Assignment: Within the data below, count the lines that include the word "Note". Provide the number and nothing further.

Supplied records:
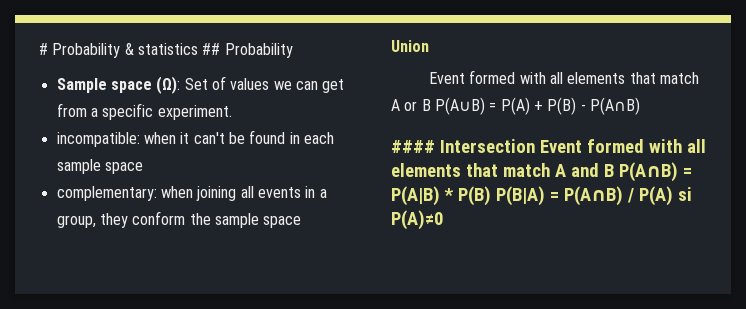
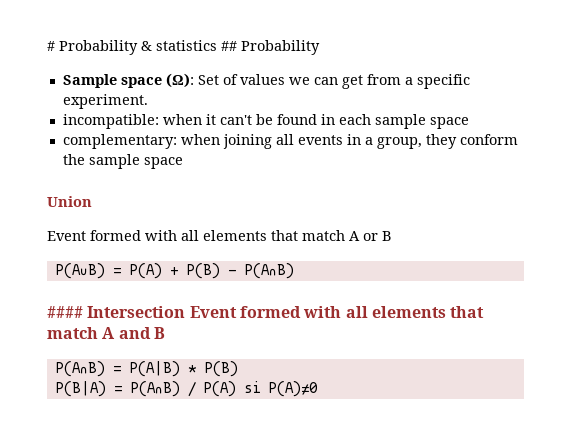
(431, 105) none -> (391, 236) //
(614, 170) none -> (165, 333) //
(491, 196) none -> (238, 369) //

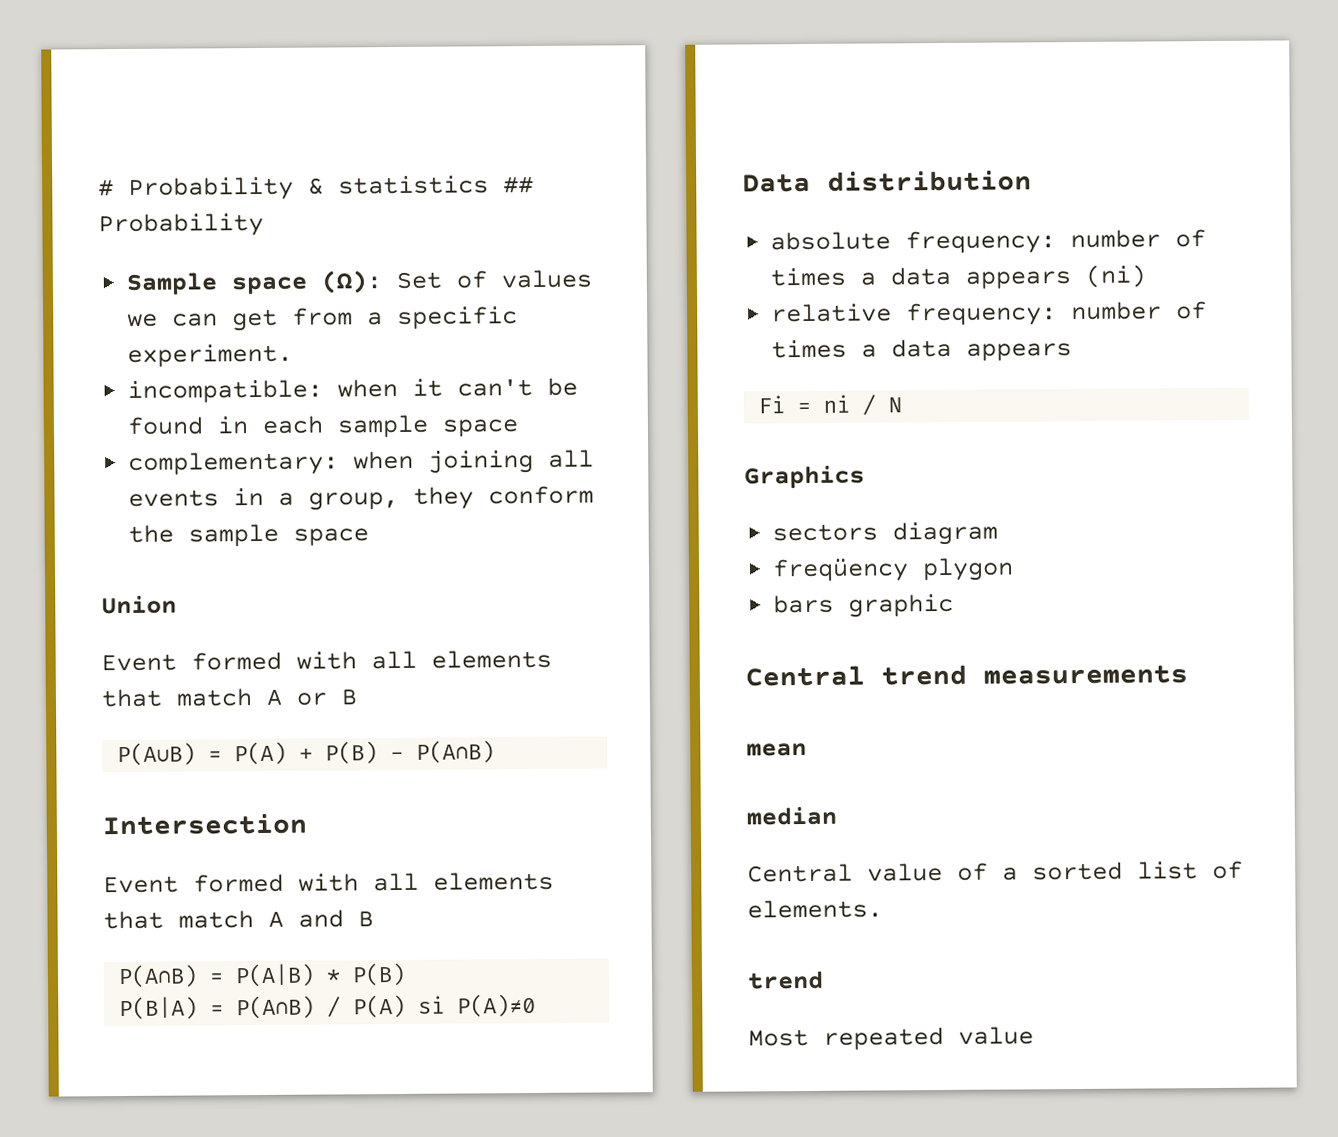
[47,306,83,318] #### -> (496, 752) none
(186, 312) none -> (307, 824) //
(318, 389) none -> [742,170,1032,193] [770,229,1207,255] [770,264,1147,289] [771,301,1208,327] [771,338,1073,361] [758,394,903,416] [744,465,865,489] [772,521,999,546] [772,557,1015,583] [773,593,955,618] [745,664,1188,687] [746,742,807,757] [746,806,837,826] [747,860,1243,883] [747,899,883,919] [747,970,824,990] [748,1026,1034,1050] // Data distribution // absolute frequency: number of times a data appears (ni) // relative frequency: number of times a data appears // Fi = ni / N // Graphics // sectors diagram // freqüency plygon // bars graphic // Central trend measurements // mean // median // Central value of a sorted list of elements. // trend // Most repeated value

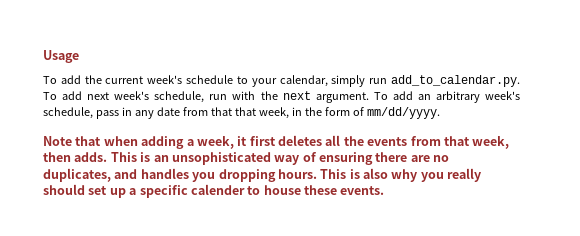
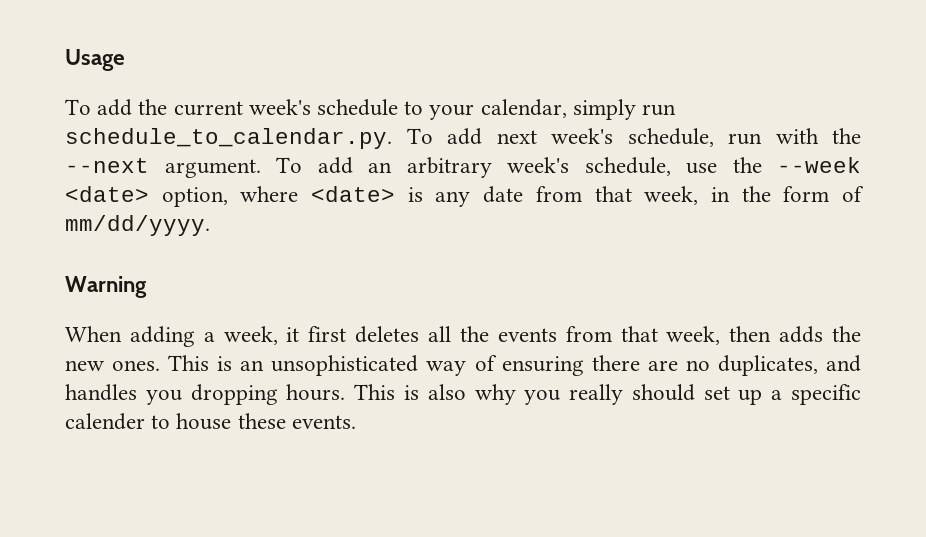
[390,75,520,87] add_to_calendar.py. -> [65,128,392,149] schedule_to_calendar.py.
[282,91,311,100] next -> [65,158,149,173] --next
[95,107,132,119] pass in -> [686,157,861,174] [65,186,423,207] use the --week <date> option, where <date> is
[234,107,256,116] that -> (632, 194) none
[43,136,138,146] Note that when -> [65,276,147,298] [65,326,122,342] Warning // When
[74,152,108,162] adds. -> [779,326,862,343] [65,360,161,371] adds the new ones.

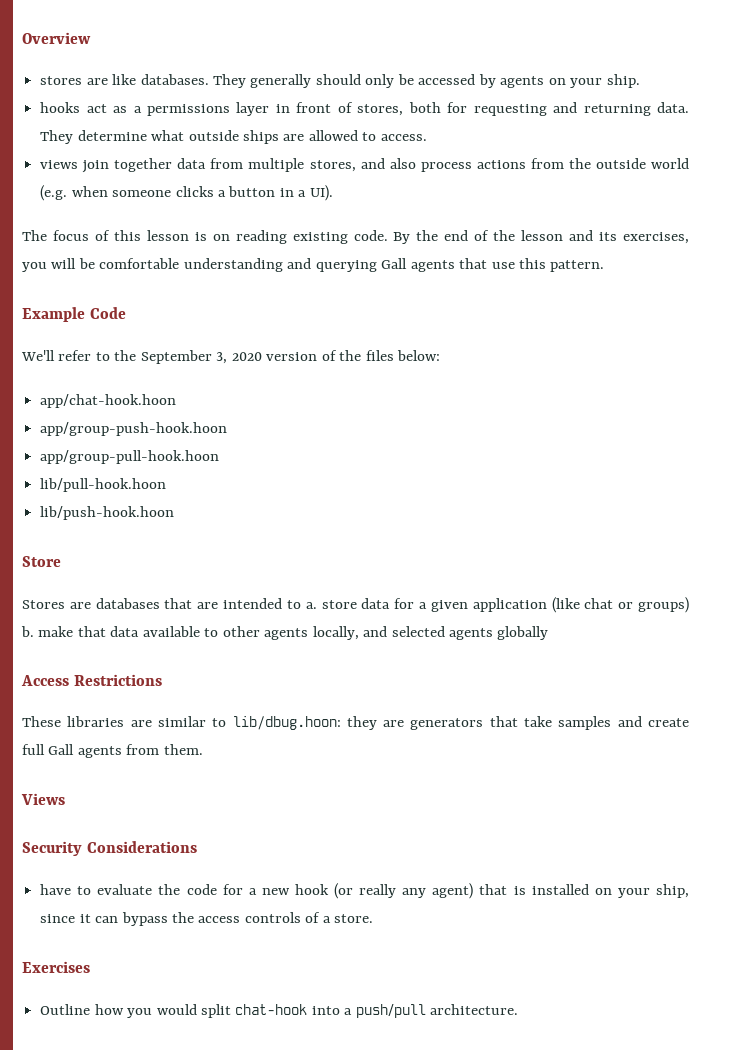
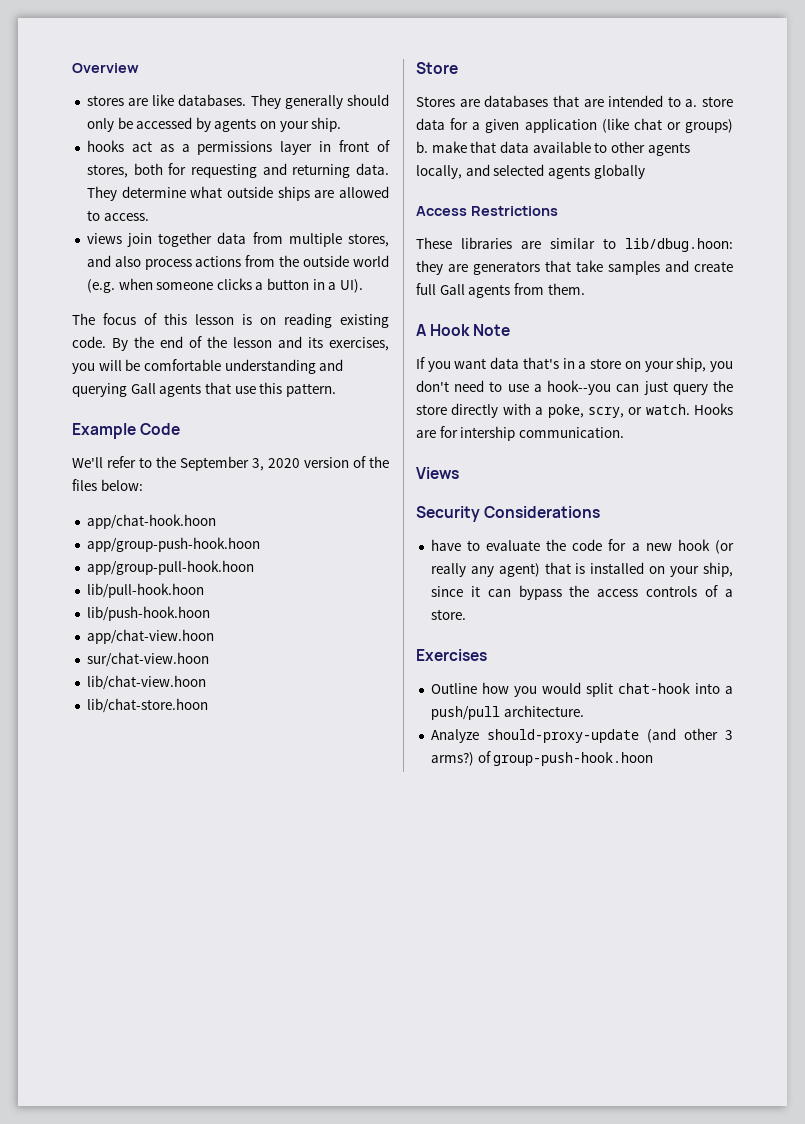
(175, 513) none -> [86,629,214,644] [86,652,209,667] [86,675,206,690] [86,698,208,713] // app/chat-view.hoon // sur/chat-view.hoon // lib/chat-view.hoon // lib/chat-store.hoon
(203, 749) none -> [416,324,511,336] [416,357,733,372] [416,380,733,395] [416,403,733,418] [416,426,624,441] // A Hook Note // If you want data that's in a store on your ship, you don't need to use a hook--you can just query the store directly with a poke, scry, or watch. Hooks are for intership communication.
(519, 1009) none -> [430,728,733,743] [430,751,654,766] // Analyze should-proxy-update (and other 3 arms?) of group-push-hook.hoon

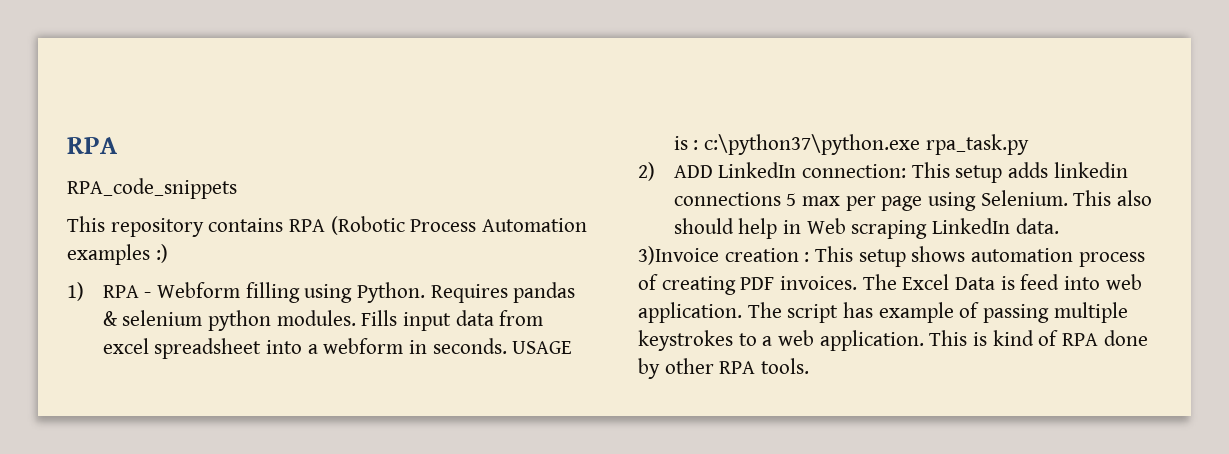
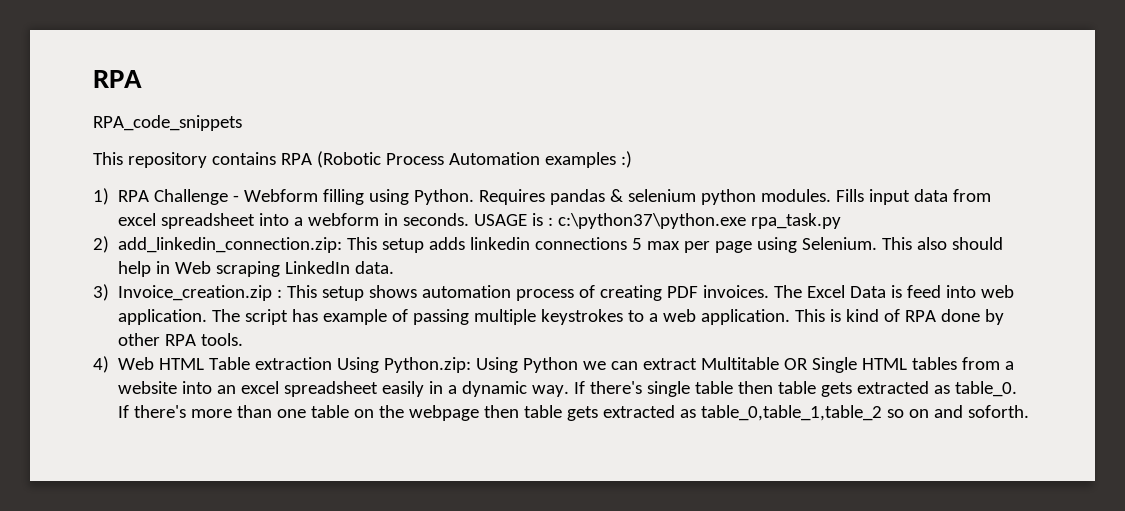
(139, 291) none -> [154,189,229,205] Challenge
[673,162,907,178] ADD LinkedIn connection: -> [118,237,343,253] add_linkedin_connection.zip:
[638,246,799,265] 3)Invoice creation -> [93,284,273,301] 3) Invoice_creation.zip
(810, 366) none -> [93,356,1015,373] [118,381,1018,397] [118,405,1030,421] // 4) Web HTML Table extraction Using Python.zip: Using Python we can extract Multitable OR Single HTML tables from a website into an excel spreadsheet easily in a dynamic way. If there's single table then table gets extracted as table_0. If there's more than one table on the webpage then table gets extracted as table_0,table_1,table_2 so on and soforth.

Solution to this problem: 2